Following is an explanation of the construction of a catoptric cistula to represent several distinct scenes of objects, when looked in through several holes. Provide a polygonous cistula, or chest, in the shape of a multilateral prism ABCDEF, as shown in the figure, and divide its cavity by diagonal planes EB, FC, DA, intersecting each other in the center G, into as many triangular cells as the chest has sides; for example, a hexagonal chest will have six cells. Line the diagonal planes with plane mirrors.

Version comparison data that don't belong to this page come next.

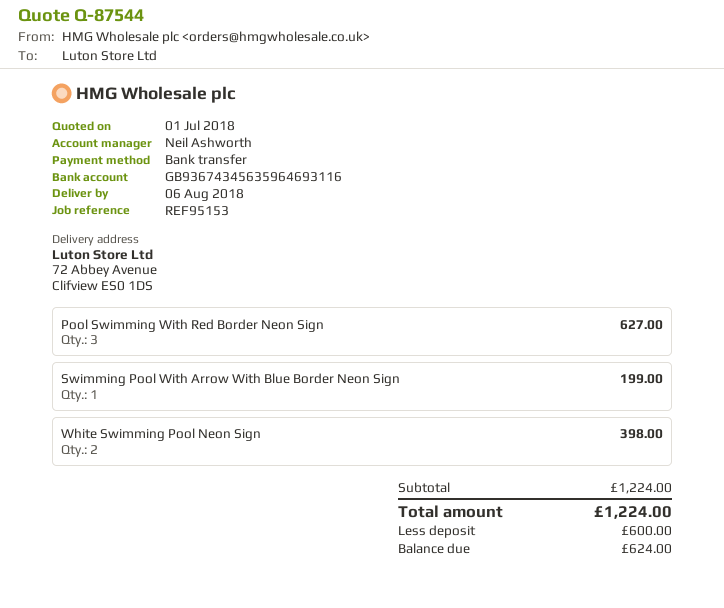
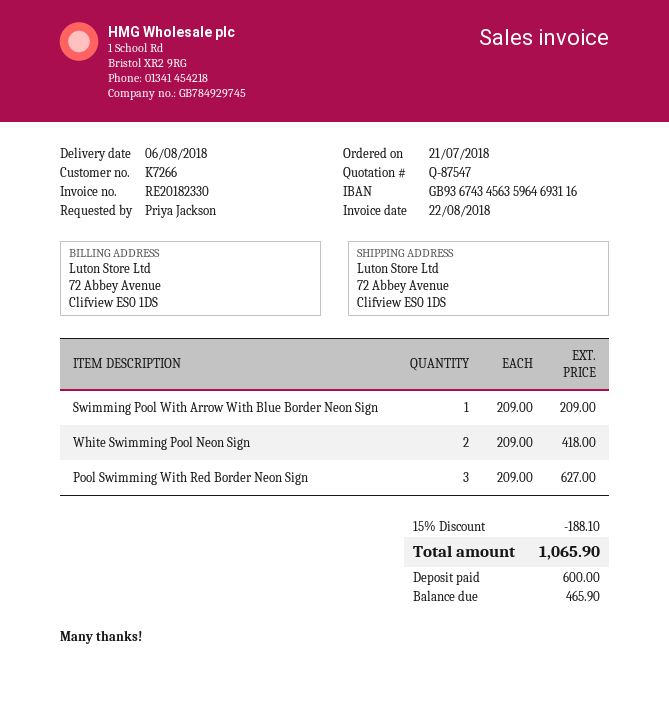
quote number: Q-87544 -> Q-87547
Swimming Pool With Arrow With Blue Border Neon Sign: 1 for 199.00 -> 1 for 209.00
White Swimming Pool Neon Sign: 2 for 398.00 -> 2 for 418.00
discount: none -> 15% = 188.10
total: 1224.00 -> 1065.90
balance: 624.00 -> 465.90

In the lateral planes, make round holes, through which the eye may observe cells of the chest. The holes are to be covered with plain glass, ground on the inner side, but not polished, to prevent the objects in the cells from appearing too distinctly. In each cell are placed the different objects, whose images are to be exhibited; then covering up the top of the chest with a thin transparent membrane, to permit light, the apparatus is complete.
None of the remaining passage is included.